Scott è un esperto della ricostruzione dell’epopea napoleonica dal momento che il suo primo film fu The Duellist, tratto però da una novella di Joseph Conrad e quindi opera di adattamento fantasioso della storia. Per il resto Scott si è imposto come autore di fantascienza, per cui un Bonaparte che bombarda le piramidi o che assiste all’esecuzione di Maria Antonietta va benissimo, anche se la battaglia delle piramidi non avvenne sotto le piramidi, e quando la ex regina di Francia venne decapitata, Bonaparte era all’assedio di Tolone. Napoleone era invece a Parigi il 10 agosto del ’92 alla presa delle Tuileries e lasciò un ritratto di Luigi sedici memorabile quanto irripetibile. Evidentemente Scott ha seguito le sue suggestioni, come è lecito per ogni autore. La ricostruzione storiografica è davvero troppo complessa per chiunque. Des Cases nel suo memoriale di Sant’Elena riferisce che Napoleone rimase impressionato dalla bellezze delle cupole di Mosca tanto da voler abbellire Notre Dame. Gli architetti fecero notare che la doratura di Notre Dame avvenne prima che l’Imperatore vedesse Mosca. per cui se De Cases non avesse avuto un incidente memonico, lo avrebbe avuto lo stesso Napoleone e su se stesso. L’aneddotica consente infiniti di questi esempi. Bisogna anche tener presente che il ministro di polizia di Bonaparte primo console e poi imperatore fu Fouché che certo era esperto nel far sparire le carte compromettenti. Bonaparte fra Tolone e Vendemmiaio deve essere pur stato impegnato in qualche cosa che magari non desiderava far trapelare pubblicamente. La cinematografia si sbizzarrisca fin che vuole.

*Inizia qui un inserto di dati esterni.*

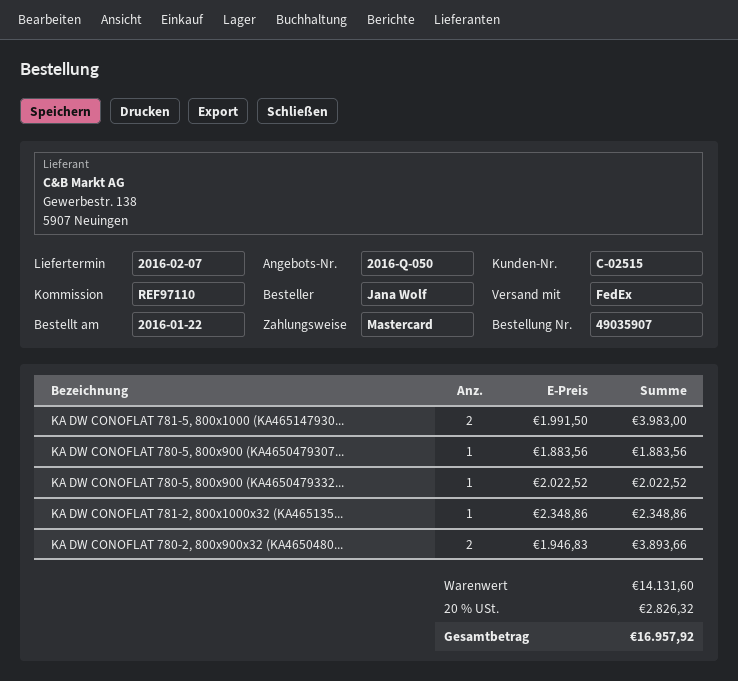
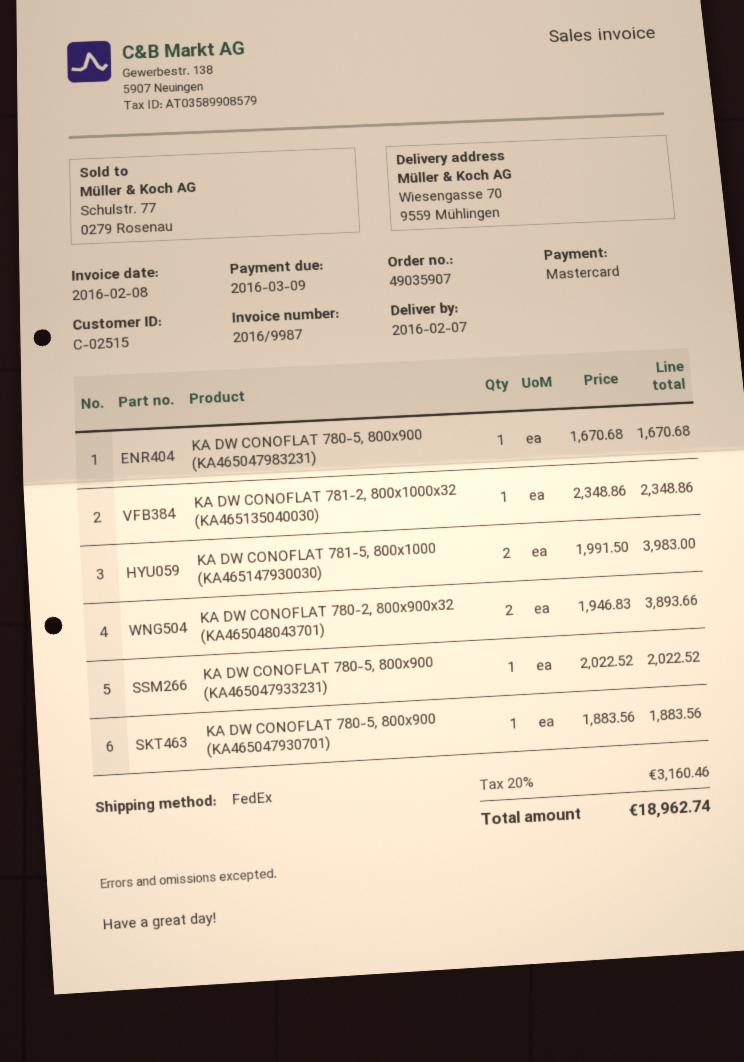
KA DW CONOFLAT 780-5, 800x900 (KA465047983231): none -> 1 x 1670.68 = 1670.68
tax: 20% = 2826.32 -> 20% = 3160.46
total: 16957.92 -> 18962.74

Che Napoleone fosse innamorato di sua moglie è certo, il che non autorizza a montare un romanzo sentimentale. Infatti se ne sbarazzò glacialmente causa la ragion di Stato e aveva avuto già altre donne e ben due figli extraconiugali. Quanto al lato militare nemmeno vale la pena di parlarne, in un modo o in un altro Napoleone vinse più di 50 battaglie e la tecnica bellica del trionfo di Marengo è più o meno la stessa di quella della disfatta di Waterloo. La guerra è un’arte più che una scienza e Bonaparte voleva generali fortunati, non valorosi.. Di suoi ritratti ve ne sono di infiniti, particolarmente esaustivo è quello fornito da Massena e che forse Scott non conosce. Massena, vincitore della battaglia di Loano, si aspettava di ricevere lui il comando dell’Armata di Italia e quando si vide arrivare il robespierrista Bonaparte ora passato alla corte di Barras, nanerottolo, smunto e per giunta sentimentalmente compromesso, si disse ecco il solito raccomandato di Parigi. Eppure fu lo stesso Massena ad ammettere che appena calzato il cappello, Buonaparte, era cresciuto di due piedi. Quel cappello che per Wellington in battaglia da solo valeva 50 mila soldati e che adesso viene venduto a quasi 2 milioni di euro.